Re: Apocalypse 5 and regexes
by erikharrison (Deacon) on Jun 05, 2002 at 19:56 UTC

    Alright, I've been thinking hard and here is my praise.

    Perl 5 cannot parse with just it's regexes. Really what we do is tokenize. For simple formats and such then the two are very nearly synonymous. But Perl often needs to do so much more. And all this power was TOO concise and just about never self documenting. It's easy to write bugy regexes because the syntax itself provides nothing to allow you to build regexes out of little parts. And finally, regexen are a cargo cultish magic. Those who can master them don't have an easy way of providing handy little tools to their lessers, and instead we have broken code decending from broken code - Matt Wright and CGI parsing as an example.

    Potentially, Apoc 5 solves all of this. I love Apoc 5. My analysis follows.

    Okay, alot of this is a nice series of syntactic changes. Trailing modifiers moving to the front prevents action from a distance problems and increases clarity without changing much. /x being on at all times is a lovely cultural change, but not earth shattering. Named captures increases clarity, and making them alises to the number vars is the best way to handle them. Regexes being first class objects is really useful, but is there only if you need it. Embedded code is handled in a lovely way, and making the closures into anonymous methods means that parser writer have clean access to the power of regex objects while keeping the syntax clean. This also allows me to properly debug my regexes incrementally by good old print statement embedding. All of this is nice and well handled, but really not what I'm excited about.
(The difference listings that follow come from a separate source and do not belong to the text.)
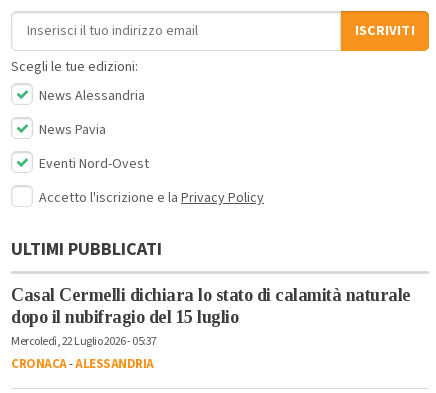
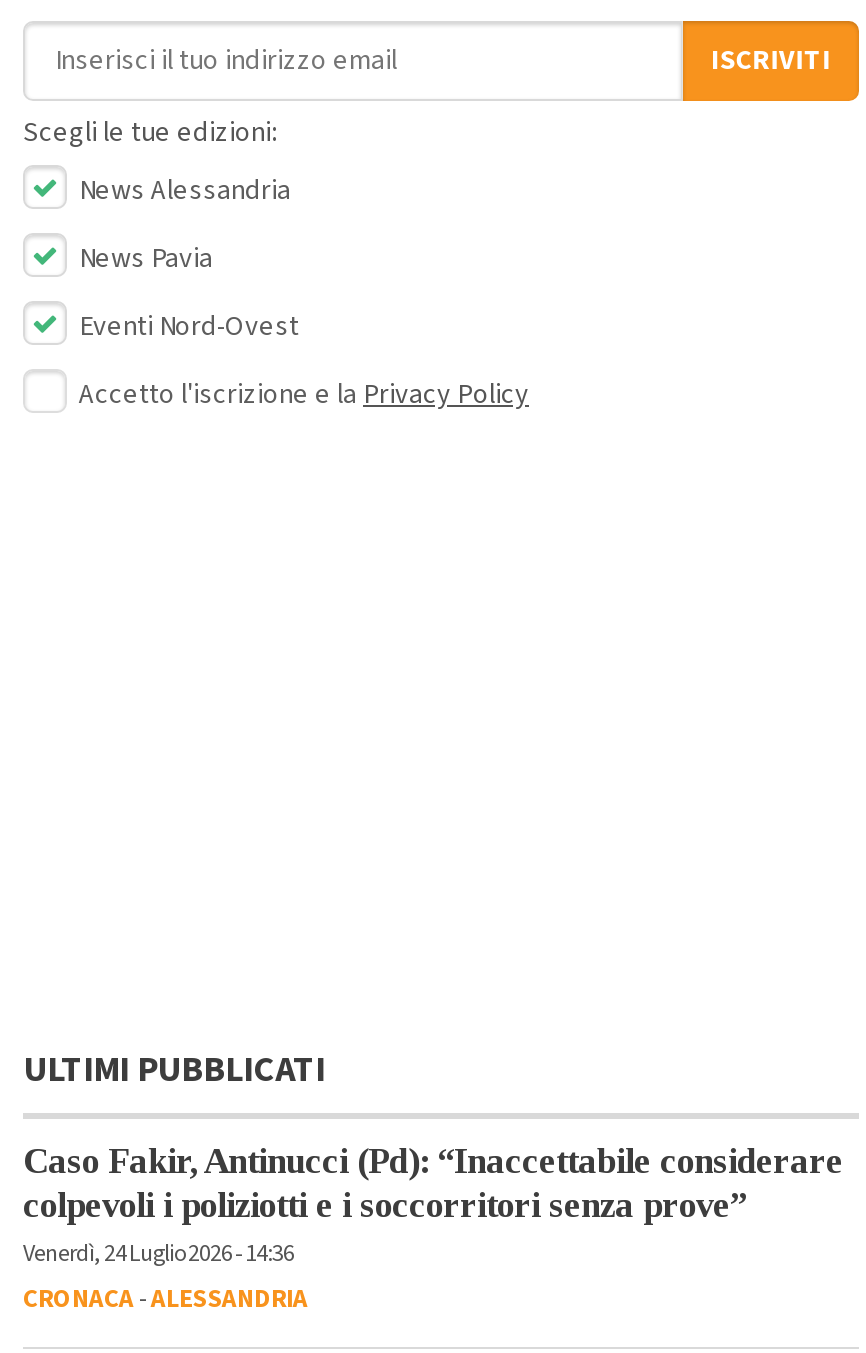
- Casal Cermelli dichiara lo stato di calamità naturale
- dopo il nubifragio del 15 luglio
- Mercoledì, 22 Luglio 2026 - 05:37
+ Caso Fakir, Antinucci (Pd): “Inaccettabile considerare
+ colpevoli i poliziotti e i soccorritori senza prove”
+ Venerdì, 24 Luglio 2026 - 14:36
    It's all about grammers baby. rule declarations and angle brackets solve a problem so deep that it's hard to even see that it's there. One, they give true parsing power to the regex engine. They allow me to build up regexes incrementally from component rules in a way that is both easier and self documenting. The syntax looks like BNF grammers that parser writers are already used to.

    My favorite aspect of all this is that we can standerdize rules into modules and pass these in clear ways to the Perl community. This provides a great deal of clarity, allows regex masters to share their skill with others while preventing cargo cult practices. And grammers no allow for the best of object oriented design, not only by opaque "rules", but also by grammer inheritance. Simple by adding or modifying of rules can make extending already existing regex based tools much easier. People who have to maintain code are gonna love this.

    All in all, I am very fond of the new system. I'm sure that there are nits to be picked and bugs for the community to hunt down (much like how currying syntax changed post Exegesis because of some really smart people on the Perl 6 language list) - and I hope that they do. But the ideas are incredible and in general the execution is brilliant.

    Cheers,
    Erik

    Light a man a fire, he's warm for a day. Catch a man on fire, and he's warm for the rest of his life. - Terry Pratchet

Re: Apocalypse 5 and regexes (modifier reform)
by grinder (Bishop) on Jun 06, 2002 at 09:43 UTC

    There's one thing that bugs me in the page on modifier reform, and that's the syntax for specifying when to match.

    and I quote:

    A modifier that starts with a number causes the pattern to match that many times. It may only be used outside the regex. It may not be bundled, because ordinals are distinguished from cardinals. That is, how it treats those multiple matches depends on the next character. If you say

    s:3x /foo/bar/

    then it changes the first 3 instances. But if you say

    s:3rd /foo/bar/

    it changes only the 3rd instance. You can say

    s:1st /foo/bar/

    I love the concept, but I'm not too keen on the use of 1st, 2nd, 3rd, 4th... I think it's just a bit too clever for its own good. Wearing my programmer's hat, I would rather see a more generic method. Here, 1, 2 and 3 are exceptions. It's not until 4 that the pattern repeats. Wearing my linguist's hat, at least for the only other language I feel qualified to speak for, French, the pattern is simpler: 1er, 2eme, 3eme... (accents and gender notwithstanding). So by some unit of measure, the chosen syntax is more difficult than it could be.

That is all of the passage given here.